Granma. Trombones de La Havane est présentée aujourd’hui et demain au Monument-National, ainsi que les 2, 4 et 5 juin à Québec.

Stefan Kaegi et Rimini Protokoll (Berlin) nous refont le coup d’un théâtre documentaire qui surprend par l’étendue et la générosité de son regard. Deux ans après 100 % Montréal qui avait révélé aux spectateurs montréalais du FTA des aspects insoupçonnés d’eux-mêmes, Granma. Trombones de La Havane nous propose un voyage dans le temps qui ne tente nullement de justifier une idéologie ou une autre, mais de comprendre où en est la population cubaine aujourd’hui avec ses désillusions et ses rêves.
Milagro, Daniel, Christian et Diana, quatre jeunes gens qui vivent toujours à La Havane, se racontent sur scène en s’inspirant de l’histoire de leurs grands-parents qui ont vécu pleinement la révolution cubaine dans les années 50. Enfin, certain.e.s plus que d’autres, puisque le grand-père de Daniel a été ministre sous Fidel Castro et celui de Diana, musicien plutôt errant, voire absent.
Entre ces deux pôles, c’est l’histoire de Cuba qui se déroule en accéléré.

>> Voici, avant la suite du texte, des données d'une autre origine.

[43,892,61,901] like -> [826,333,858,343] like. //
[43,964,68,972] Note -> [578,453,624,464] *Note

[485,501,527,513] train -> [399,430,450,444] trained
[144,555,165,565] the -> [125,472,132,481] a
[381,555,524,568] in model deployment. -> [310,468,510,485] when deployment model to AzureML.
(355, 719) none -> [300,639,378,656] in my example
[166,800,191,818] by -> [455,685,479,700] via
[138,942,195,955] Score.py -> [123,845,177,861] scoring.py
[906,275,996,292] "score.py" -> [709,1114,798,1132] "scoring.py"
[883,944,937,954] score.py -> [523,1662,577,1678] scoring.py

Les expériences personnelles des membres du quatuor offrent un panorama sans préjugés ni pathos eu égard à ce qui se passe sur l’île depuis plus de 60 ans maintenant. Rien n’est occulté – les dérives du système, la crise du logement, la pénurie de denrées, etc. – ni surexposé ou embelli par la fiction. C’est du pur théâtre documentaire.
Bien huilée, la pratique de Rimini Protokoll apparaît ainsi juste, pertinente. La vie des révolutionnaires cubain.e.s et de leur descendance fait apparaître une noblesse des sentiments des un.e.s et des autres. Elles et ils ne cherchent pas à se justifier. Elles et ils nous prouvent que la réalité n’est jamais toute noire ou toute blanche. Surtout à Cuba. Rien n’est parfait dans une perspective sociopolitique, mais ce sont quatre jeunes Cubain.e.s lucides, drôles et déterminés qui nous parlent franchement.

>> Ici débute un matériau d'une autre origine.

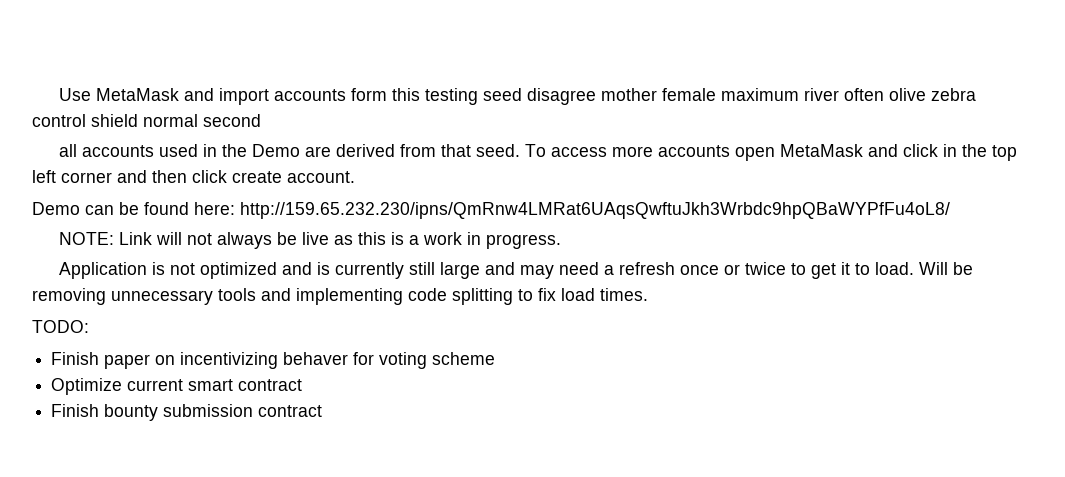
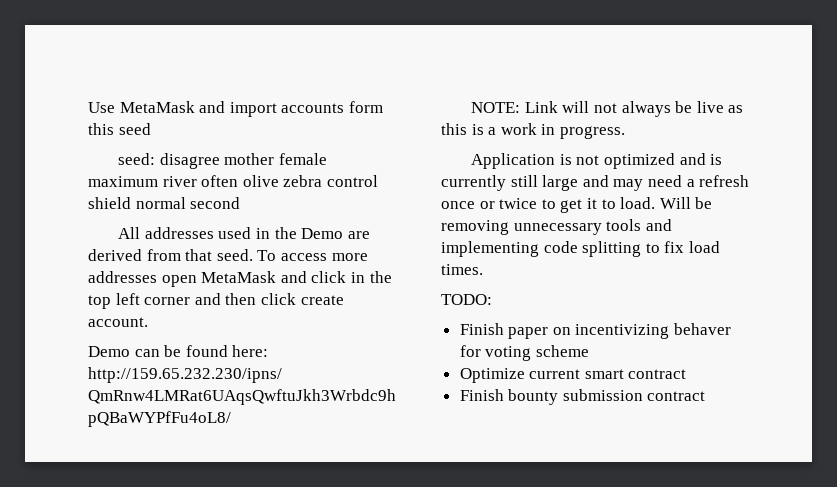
[424,88,478,105] testing -> (114, 129) none
(522, 94) none -> [118,153,156,165] // seed:
[58,144,154,157] all accounts -> [118,227,214,239] All addresses
[657,145,730,157] accounts -> [88,271,157,283] addresses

Une musicienne qui gagne bien sa vie et qui enseigne les rudiments du trombone à ses trois partenaires de scène, un cinéaste d’animation qui sait manier l’ironie, un ingénieur informatique fier de son papi, toujours vivant, soldat de la révolution et un historienne en herbe qui avoue que les idéaux révolutionnaires du passé sont disparus, mais qui croit possible d’en créer de nouveaux.
La pièce possède la franchise de ces « personnages » et celle des moyens du bord avec toute la symbolique qui peut parfois s’y rattacher: une machine à coudre devient un instrument sonore, un bidon d’eau en plastique, un bâton de baseball, et les trombones, des armes… Une théâtralité inventive émerge ici des « manques » avec une dramaturgie basée sur les lignes de temps familiales qui se croisent par moments. Quelques adresses directes au public, des projections et de la musique complètent ce portrait instantané de Cuba.
Granma. Trombones de La Havane se refait un Cuba à sa façon. Rien de grandiloquent ou de propagandiste. Sinon, un certain idéal communautaire qui nous dit qu’entre pauvreté et utopies, il reste des jeunes femmes et hommes qui rêvent de continuer tranquillement – référence est d’ailleurs faite à la « révolution » québécoise des années 60 – à vivre et changer ce qui doit être changé dans une ville, un pays comme bien d’autres. Ni enfer ni paradis.
En pensant à hier et en rêvant de demains différents. La révolution cubaine est morte, vive la révolution!